Se há tratativas sobre delação, é porque Mauro Cid decidiu entregar superiores

O noticiário político foi tomado, neste 7 de Setembro, pelas especulações a respeito de uma provável delação do ex-ajudante de ordens do ex-presidente Jair Bolsonaro (PL), o tenente-coronel Mauro Cid. Os entendimentos avançaram com a Polícia Federal e dependerão, agora, da concordância do ministro Alexandre de Moraes, do Supremo Tribunal Federal (STF). Os conteúdos encontrados no celular do militar jogaram ele na lama e a única forma de conseguir benefícios em uma eventual pena é implicar autoridades superiores, no caso, invariavelmente, o ex-presidente.

Muitas coisas implicam o tenente-coronel. A lista inclui fraude nos cartões de vacina, dele, da mulher e do ex-presidente e da filha; a suposta participação em uma tentativa de golpe militar; desvio e venda ilegal de joias do acervo presidencial e pagamento de despesas da ex-primeira-dama, Michelle Bolsonaro, em dinheiro vivo de origem duvidosa. Em todos os casos, as provas físicas implicam Cid e ele precisará compartilhar a culpa, implicando terceiros. O advogado dele, Cezar Roberto Bitencourt, já deu o caminho das pedras. Ele alegou que, enquanto militar, o ex-ajudante de ordens cumpria as determinações da cadeia de comando.

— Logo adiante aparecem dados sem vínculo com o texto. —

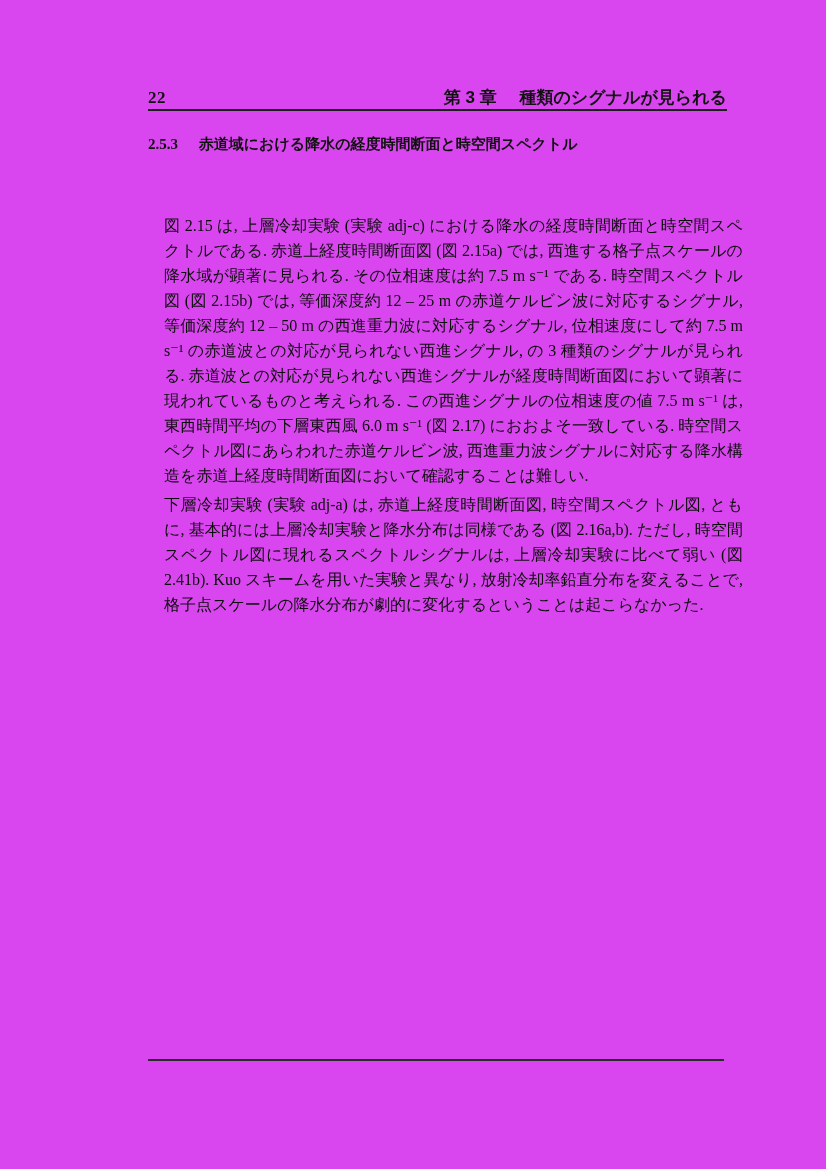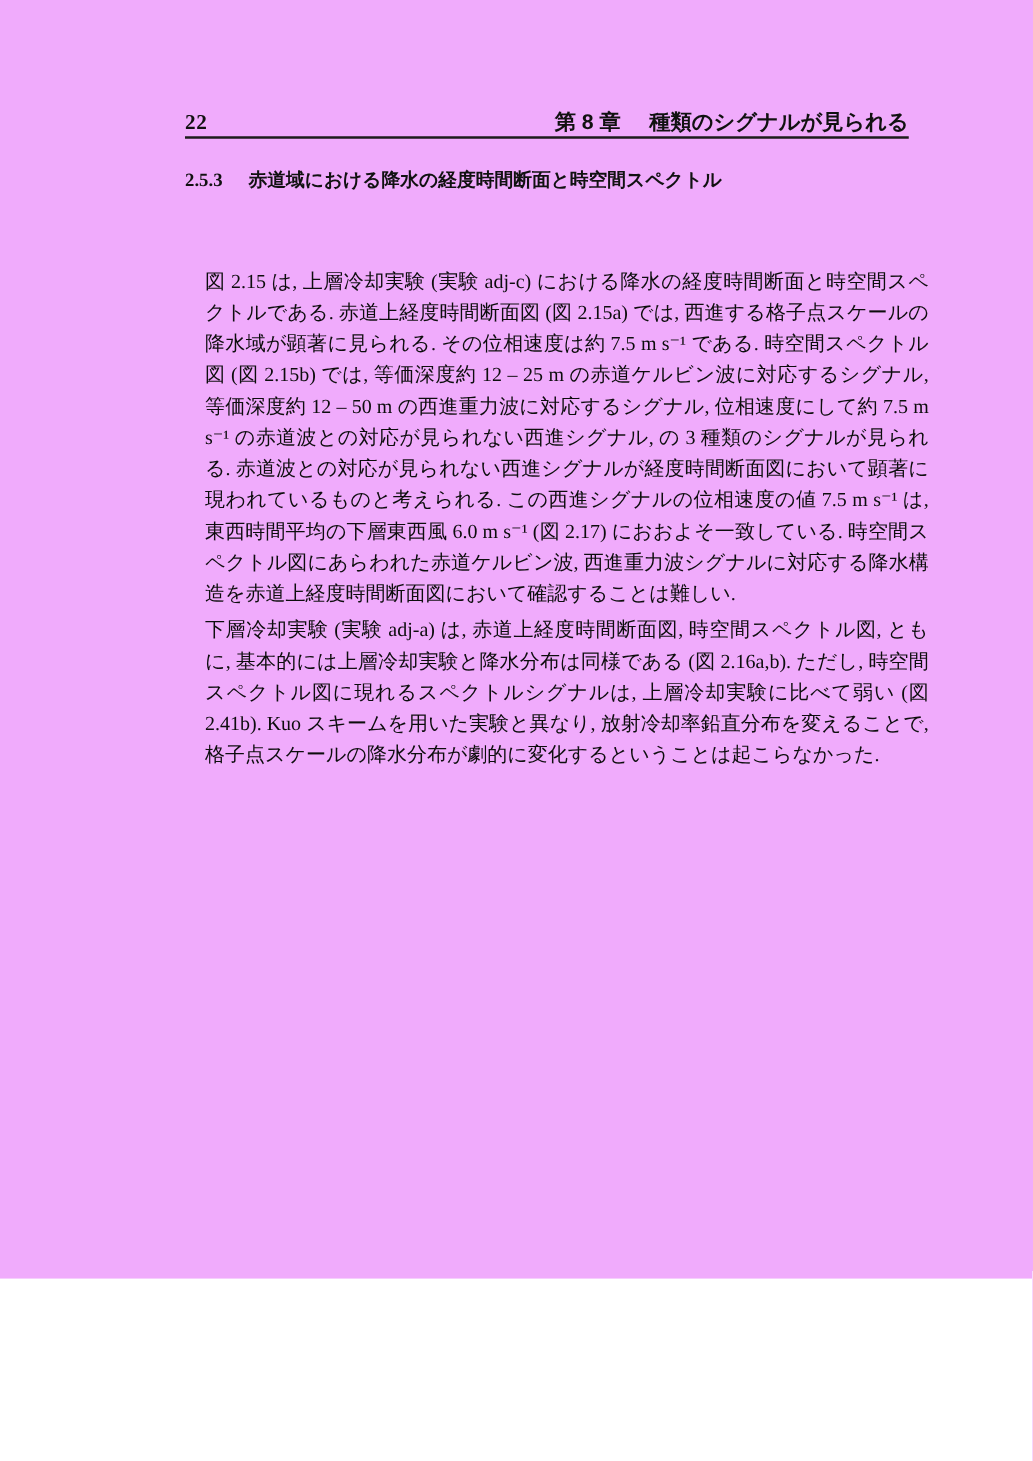--- a/index.html
+++ b/index.html
@@ -3,22 +3,22 @@
 <meta charset="utf-8">
 <style>
   html, body {
     margin: 0;
     padding: 0;
     background: #ffffff;
   }
   .page {
     position: relative;
     width: 826px;
-    height: 1023px;
-    background: #f0abfc;
+    height: 1169px;
+    background: #d946ef;
     overflow: hidden;
     color: #111111;
   }
   
   .running-header {
     position: absolute;
     left: 148px;
     top: 86px;
     width: 579px;
     display: flex;
@@ -91,21 +91,21 @@
   }
 </style>
 </head>
 <body>
 
 <div class="page">
 
   <div class="running-header">
     <span class="page-number">22</span>
     <span class="chapter-heading">
-      <span class="chapter-label">第 8 章</span>
+      <span class="chapter-label">第 3 章</span>
       <span class="chapter-title">種類のシグナルが見られる</span>
     </span>
   </div>
 
   <div class="header-rule"></div>
 
   <h2 class="section-heading">
     <span class="section-number">2.5.3</span>
     <span class="section-title">赤道域における降水の経度時間断面と時空間スペクトル</span>
   </h2>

Entenda-se cadeia de comando, neste caso, por a obediência ao líder supremo das Forças Armadas de então, Jair Bolsonaro. Mas para isso valer, ele terá que apresentar muito mais que depoimentos, terá que entregar provas e caminhos de provas que indiquem a participação do então presidente nos casos. Até agora, pelo menos em relação ao que se sabe, o ex-presidente tem se livrado das acusações mais sérias. Na denúncia sobre articulação para grampear Moraes, feita pelo senador bolsonarista Marcos do Val, por exemplo, Bolsonaro teria ficado o tempo todo calado.

Até agora, nada foi tornado público sobre o conteúdo da possível delação. Sabe-se que foram mais de 24 horas de depoimentos prestados à Polícia Federal, quando ele teria dado detalhes sobre eventuais crimes cometidos por ele, sob o comando de superiores. Neste rol, certamente, entrará o presidente e outros militares. Mesmo que não saibamos o conteúdo e a forma, é possível deduzir que o material tem consistência, já que a Polícia Federal aceitou a proposta de delação. Caso ela seja homologada por Moraes, os elementos de prova poderão ser usados no curso da investigação.

Não é possível saber que benefícios poderão ser auferidos pelo tenente-coronel no futuro. Dificilmente, ele se livrará do cumprimento de alguma pena, mas os acordos poderão, por exemplo, livrar o pai, general Mauro Cesar Lourena Cid, e a mulher, Gabriela Santiago. Os benefícios serão proporcionais à oferta de caminhos que levem à punição de eventuais líderes das ações criminosas. Nestes casos, a gente até sabe como a coisa começa, mas o enredo completo e todas as suas implicações ainda serão escritos.